REQUIRED ACTION - Nothing but the text of the records belongs in your answer: repeat all of it exactly and leave out the images.

RECORDS FOR PROCESSING -
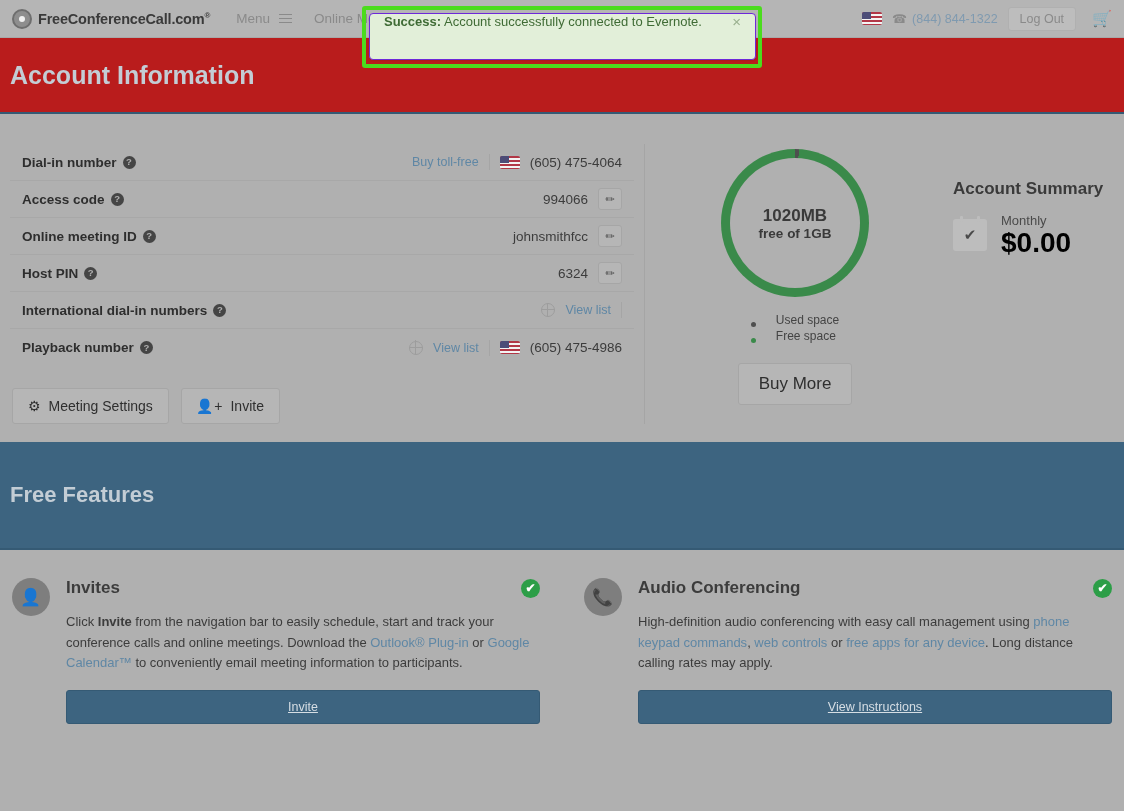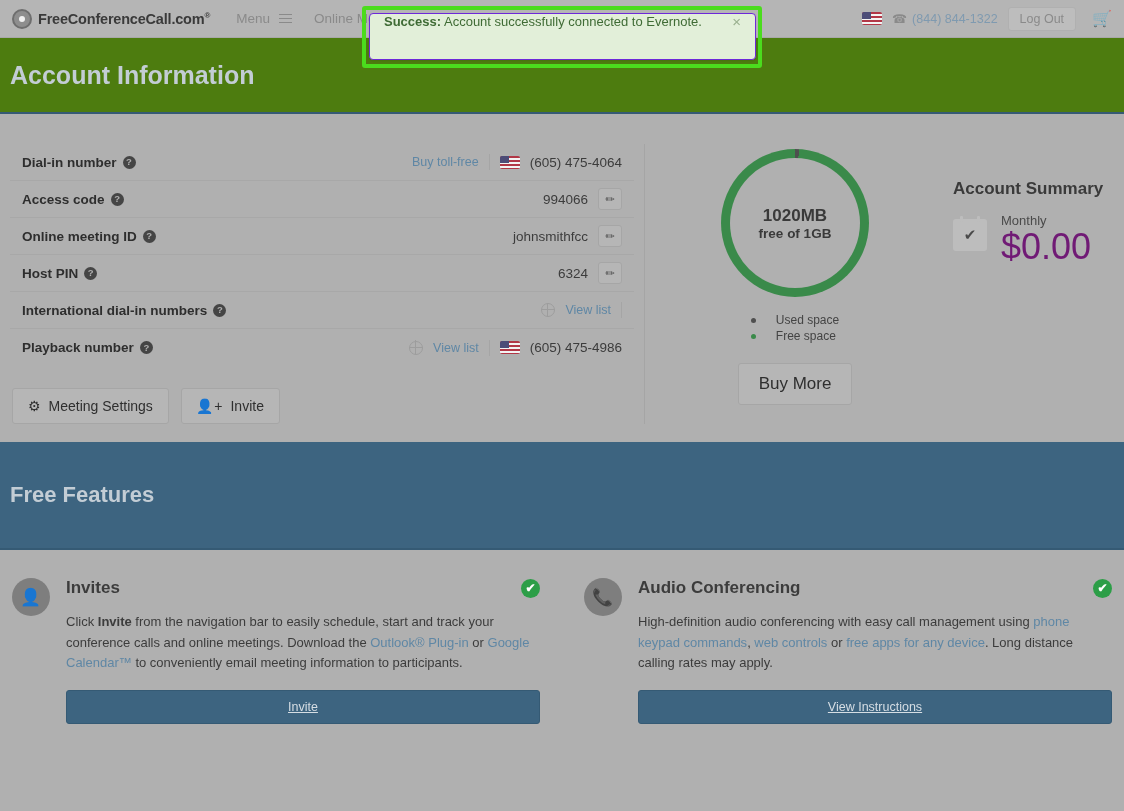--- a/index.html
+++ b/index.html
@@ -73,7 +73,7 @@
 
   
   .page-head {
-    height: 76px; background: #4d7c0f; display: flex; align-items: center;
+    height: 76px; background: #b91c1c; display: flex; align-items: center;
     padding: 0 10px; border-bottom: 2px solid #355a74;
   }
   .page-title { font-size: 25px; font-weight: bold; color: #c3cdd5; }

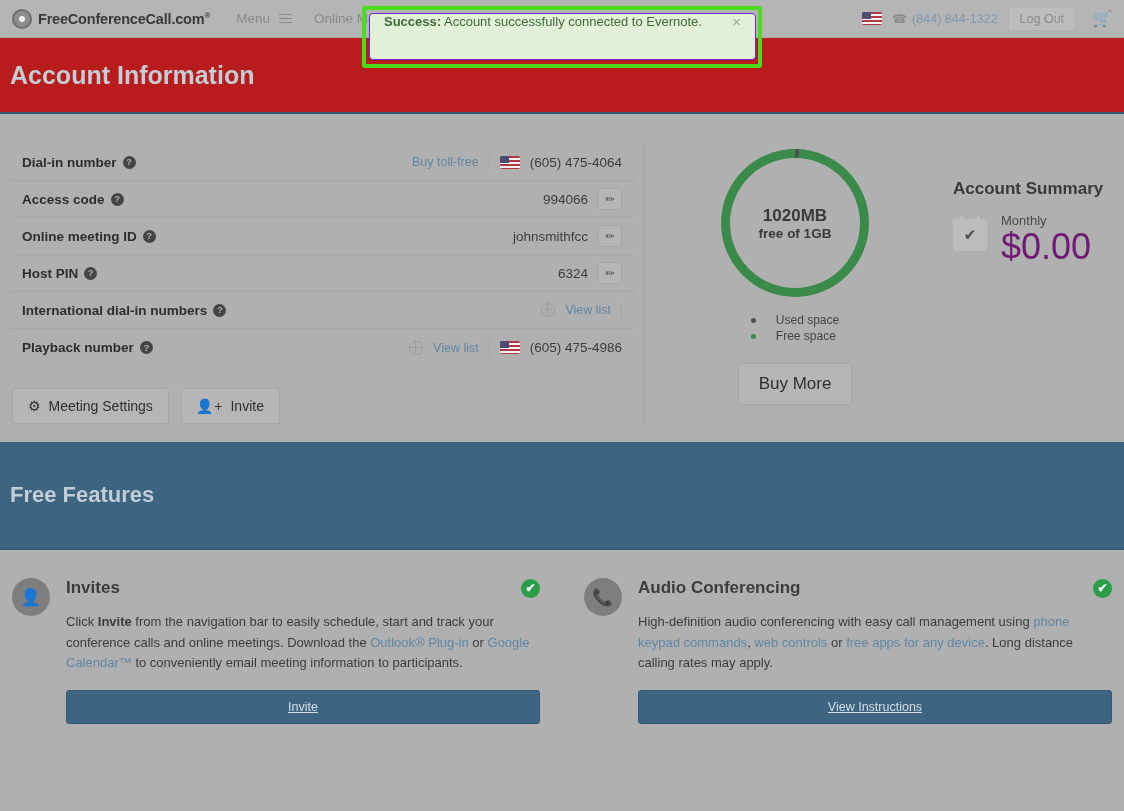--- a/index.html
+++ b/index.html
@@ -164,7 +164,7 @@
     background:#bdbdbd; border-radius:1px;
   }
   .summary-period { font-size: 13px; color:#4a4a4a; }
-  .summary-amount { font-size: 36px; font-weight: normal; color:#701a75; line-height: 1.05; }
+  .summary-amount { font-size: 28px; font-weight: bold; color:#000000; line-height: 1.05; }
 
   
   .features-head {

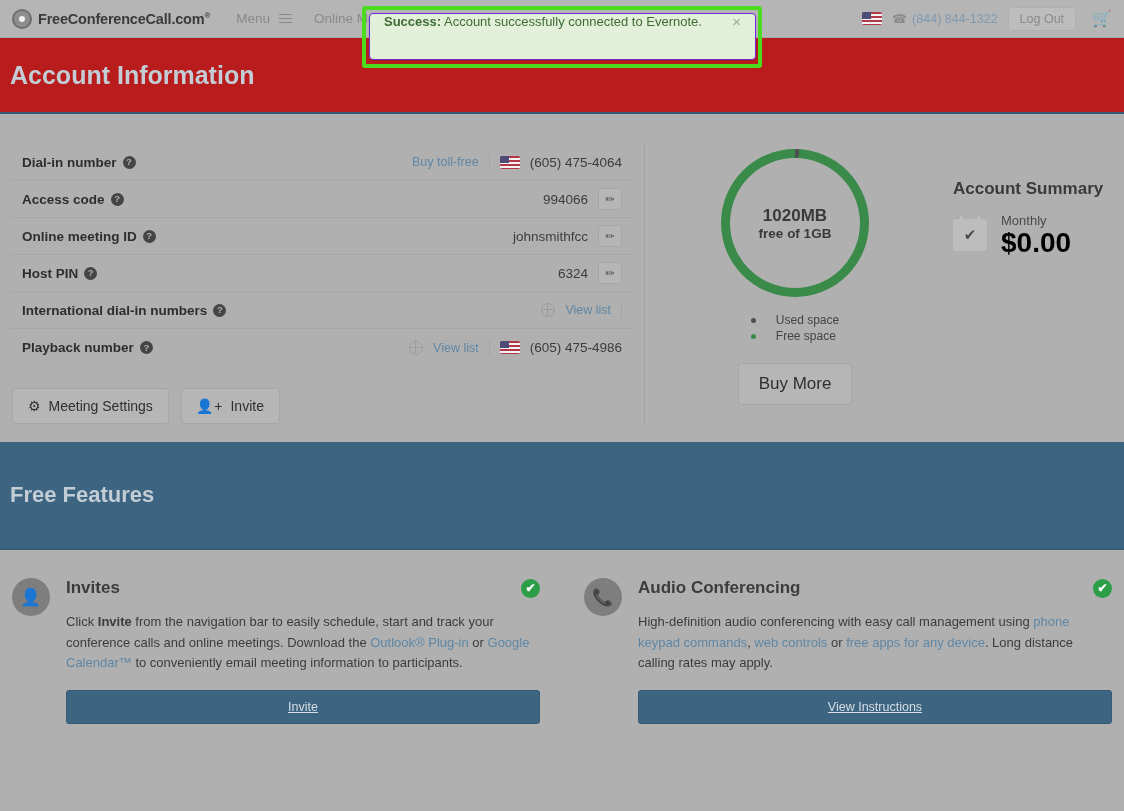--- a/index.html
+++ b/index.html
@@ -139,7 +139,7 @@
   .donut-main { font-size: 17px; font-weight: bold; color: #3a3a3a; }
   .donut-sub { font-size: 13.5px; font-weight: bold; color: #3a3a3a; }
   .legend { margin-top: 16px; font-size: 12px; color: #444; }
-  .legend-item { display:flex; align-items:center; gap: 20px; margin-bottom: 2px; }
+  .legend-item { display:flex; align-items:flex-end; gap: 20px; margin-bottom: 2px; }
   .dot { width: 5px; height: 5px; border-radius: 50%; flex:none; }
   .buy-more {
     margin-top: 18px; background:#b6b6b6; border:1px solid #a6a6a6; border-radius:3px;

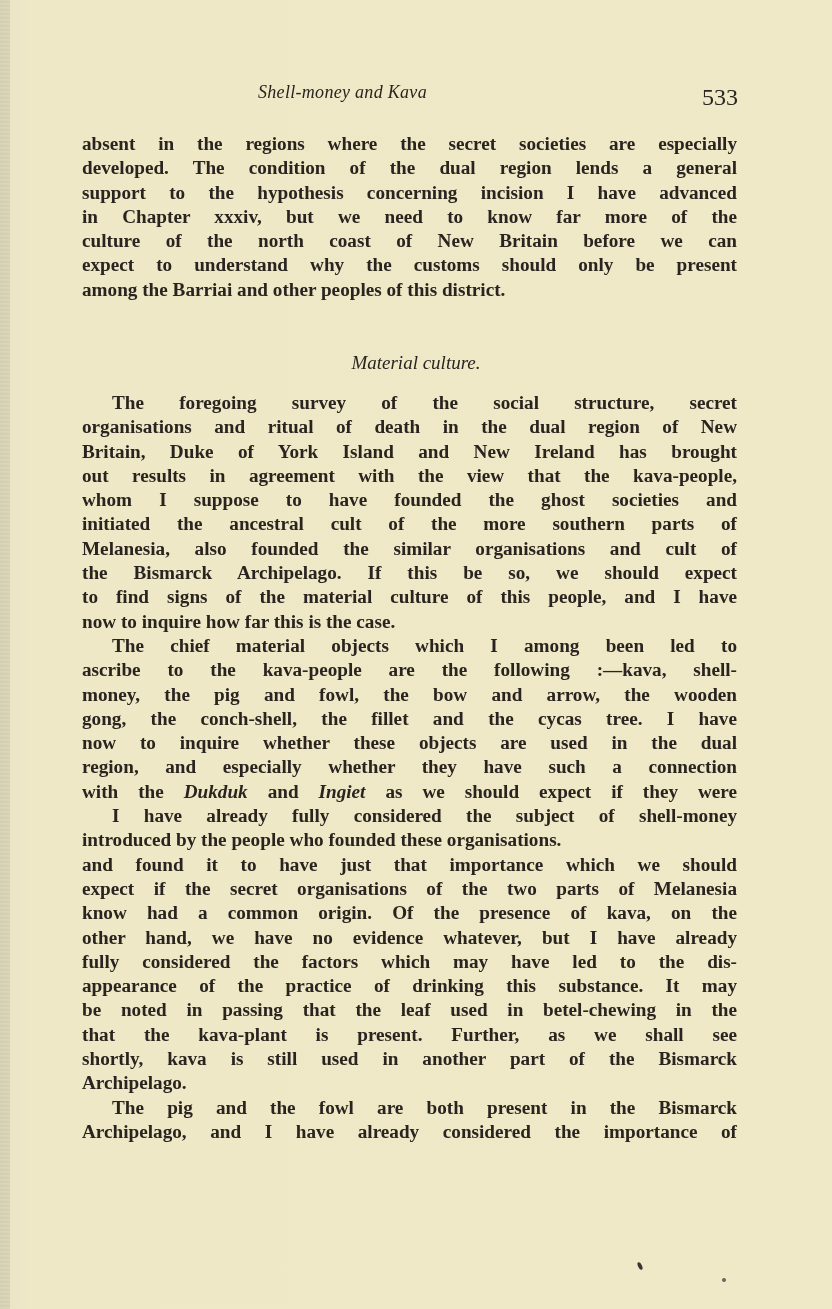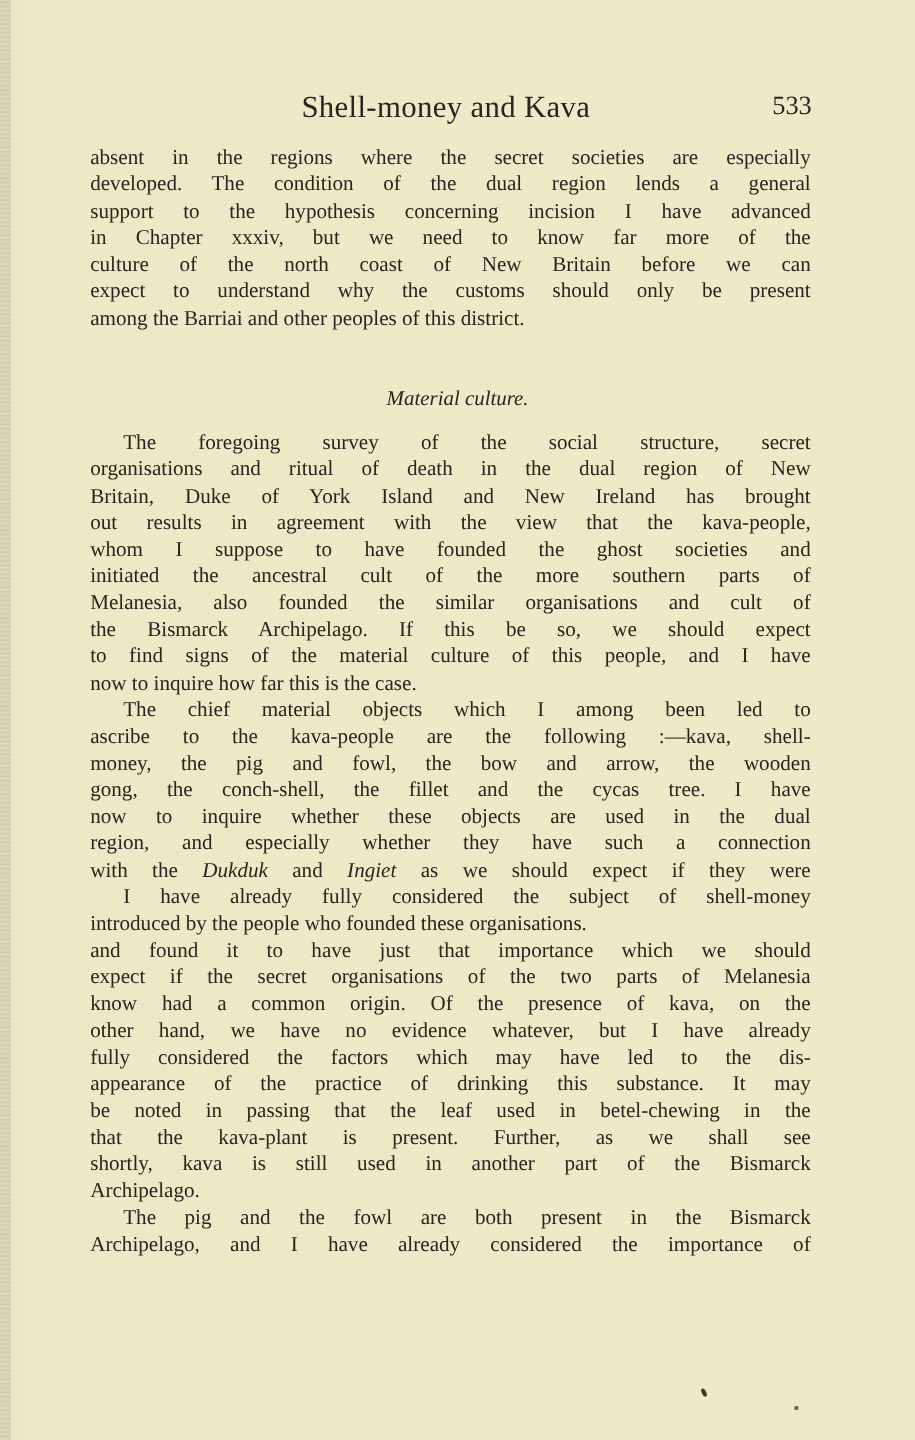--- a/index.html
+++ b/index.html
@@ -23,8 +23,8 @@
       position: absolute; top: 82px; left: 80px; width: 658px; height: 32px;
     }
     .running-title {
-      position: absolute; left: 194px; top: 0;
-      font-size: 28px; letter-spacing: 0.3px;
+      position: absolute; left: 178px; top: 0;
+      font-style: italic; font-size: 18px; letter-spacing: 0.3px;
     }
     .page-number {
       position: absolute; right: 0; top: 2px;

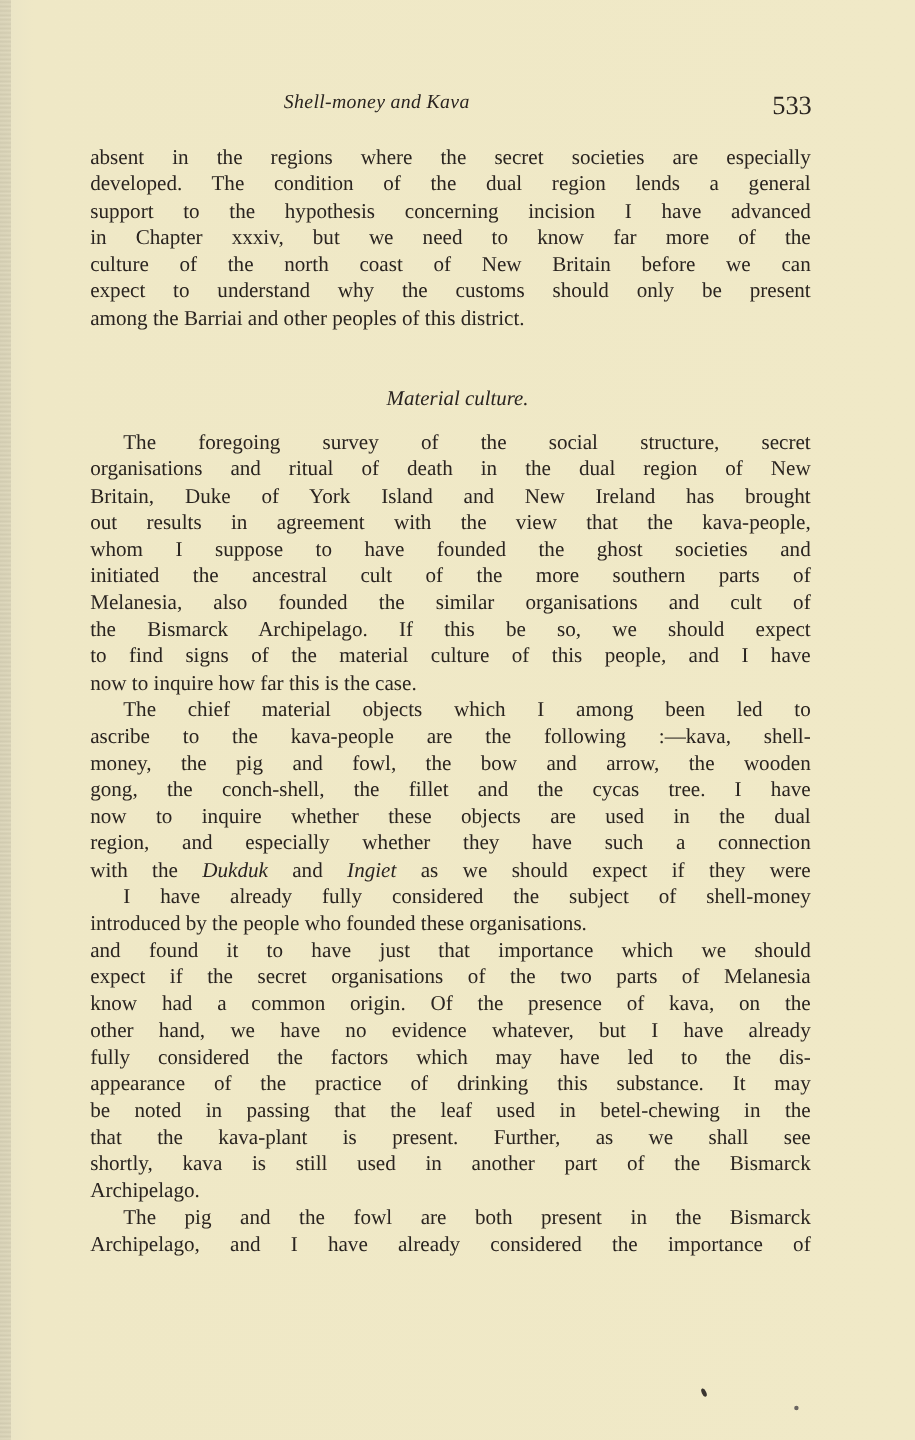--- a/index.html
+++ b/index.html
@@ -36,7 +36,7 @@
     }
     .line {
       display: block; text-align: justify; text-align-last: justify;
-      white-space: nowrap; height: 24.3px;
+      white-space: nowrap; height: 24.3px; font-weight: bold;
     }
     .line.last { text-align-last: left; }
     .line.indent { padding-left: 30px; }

ANSWER TO THE EXERCISE -
--- a/index.html
+++ b/index.html
@@ -73,7 +73,7 @@
 
   
   .page-head {
-    height: 76px; background: #4d7c0f; display: flex; align-items: center;
+    height: 76px; background: #b91c1c; display: flex; align-items: center;
     padding: 0 10px; border-bottom: 2px solid #355a74;
   }
   .page-title { font-size: 25px; font-weight: bold; color: #c3cdd5; }

--- a/index.html
+++ b/index.html
@@ -164,7 +164,7 @@
     background:#bdbdbd; border-radius:1px;
   }
   .summary-period { font-size: 13px; color:#4a4a4a; }
-  .summary-amount { font-size: 36px; font-weight: normal; color:#701a75; line-height: 1.05; }
+  .summary-amount { font-size: 28px; font-weight: bold; color:#000000; line-height: 1.05; }
 
   
   .features-head {

--- a/index.html
+++ b/index.html
@@ -139,7 +139,7 @@
   .donut-main { font-size: 17px; font-weight: bold; color: #3a3a3a; }
   .donut-sub { font-size: 13.5px; font-weight: bold; color: #3a3a3a; }
   .legend { margin-top: 16px; font-size: 12px; color: #444; }
-  .legend-item { display:flex; align-items:center; gap: 20px; margin-bottom: 2px; }
+  .legend-item { display:flex; align-items:flex-end; gap: 20px; margin-bottom: 2px; }
   .dot { width: 5px; height: 5px; border-radius: 50%; flex:none; }
   .buy-more {
     margin-top: 18px; background:#b6b6b6; border:1px solid #a6a6a6; border-radius:3px;

--- a/index.html
+++ b/index.html
@@ -23,8 +23,8 @@
       position: absolute; top: 82px; left: 80px; width: 658px; height: 32px;
     }
     .running-title {
-      position: absolute; left: 194px; top: 0;
-      font-size: 28px; letter-spacing: 0.3px;
+      position: absolute; left: 178px; top: 0;
+      font-style: italic; font-size: 18px; letter-spacing: 0.3px;
     }
     .page-number {
       position: absolute; right: 0; top: 2px;

--- a/index.html
+++ b/index.html
@@ -36,7 +36,7 @@
     }
     .line {
       display: block; text-align: justify; text-align-last: justify;
-      white-space: nowrap; height: 24.3px;
+      white-space: nowrap; height: 24.3px; font-weight: bold;
     }
     .line.last { text-align-last: left; }
     .line.indent { padding-left: 30px; }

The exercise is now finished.